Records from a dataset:
=== Begin Enclosure ===

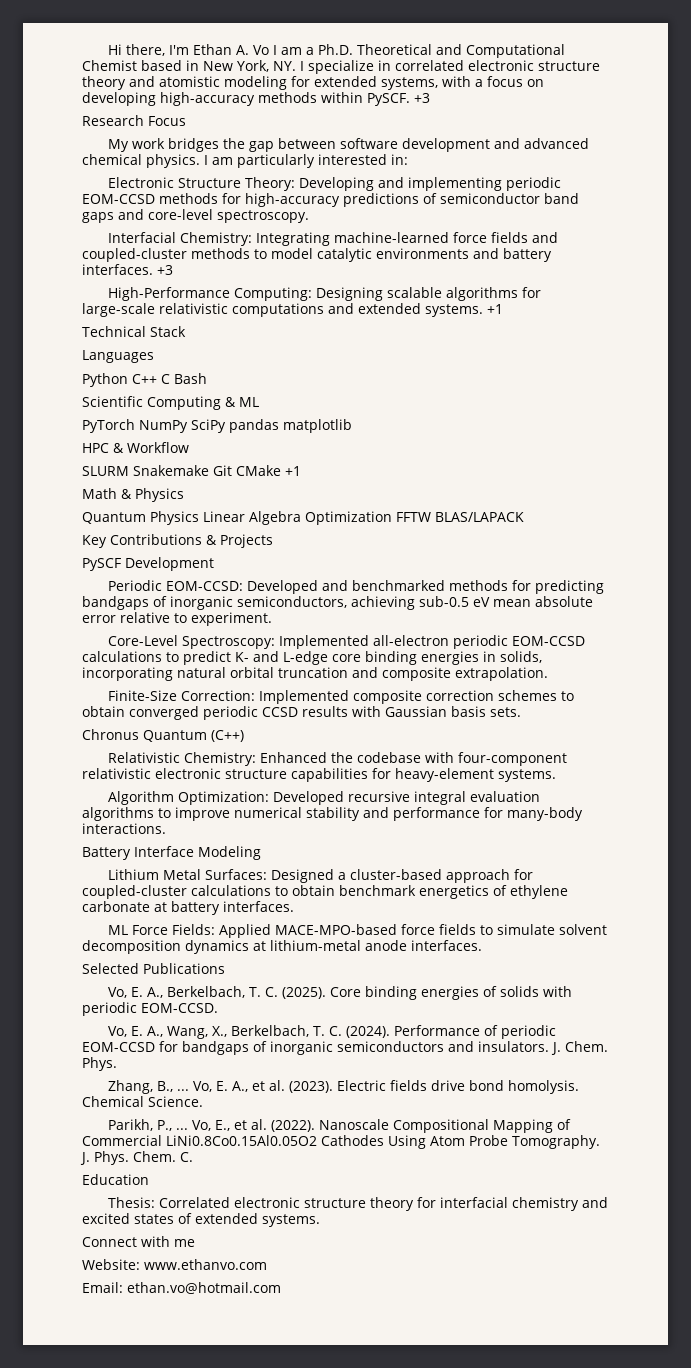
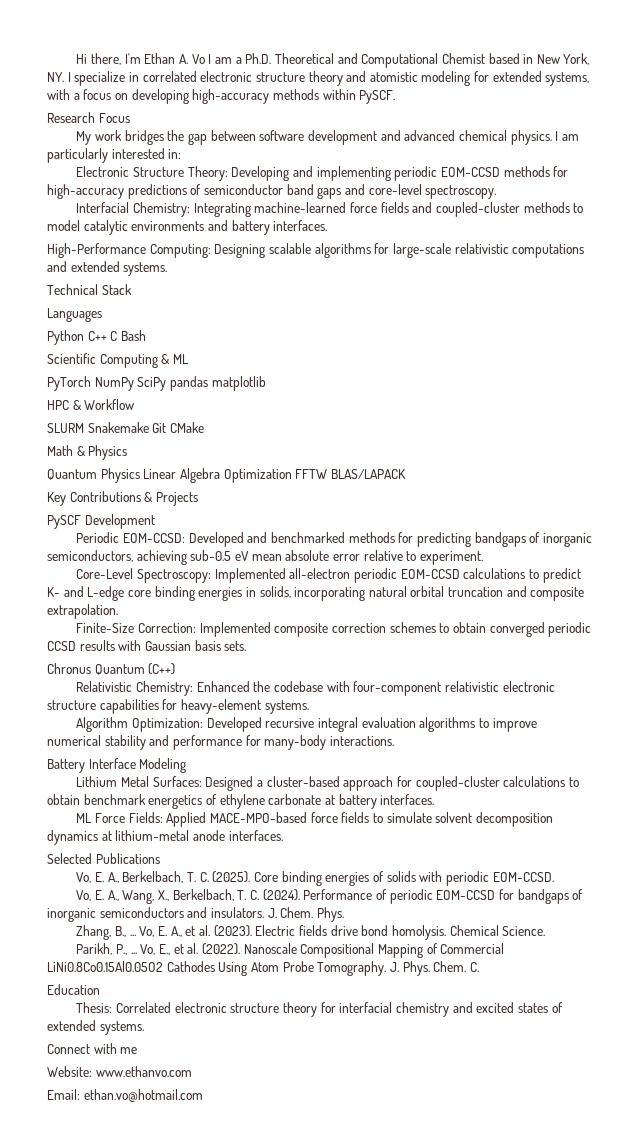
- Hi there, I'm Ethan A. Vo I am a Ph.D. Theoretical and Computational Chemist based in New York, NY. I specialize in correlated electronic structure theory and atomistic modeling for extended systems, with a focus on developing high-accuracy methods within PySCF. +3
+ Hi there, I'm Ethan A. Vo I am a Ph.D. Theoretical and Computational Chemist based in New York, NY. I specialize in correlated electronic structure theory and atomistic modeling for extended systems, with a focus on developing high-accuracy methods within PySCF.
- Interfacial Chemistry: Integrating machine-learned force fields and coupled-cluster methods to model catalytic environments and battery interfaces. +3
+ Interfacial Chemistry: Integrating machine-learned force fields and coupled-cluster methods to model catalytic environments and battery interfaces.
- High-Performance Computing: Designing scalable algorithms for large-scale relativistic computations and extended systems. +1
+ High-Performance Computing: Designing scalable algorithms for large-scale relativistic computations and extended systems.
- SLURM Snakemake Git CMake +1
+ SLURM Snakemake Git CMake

=== End Enclosure ===

YOUR INSTRUCTIONS →
Answer with the exact lines running from the one that contains "- High-Performance Computing: Designing" through the last line of the data. Include no other line.

ANSWER BOX →
- High-Performance Computing: Designing scalable algorithms for large-scale relativistic computations and extended systems. +1
+ High-Performance Computing: Designing scalable algorithms for large-scale relativistic computations and extended systems.
- SLURM Snakemake Git CMake +1
+ SLURM Snakemake Git CMake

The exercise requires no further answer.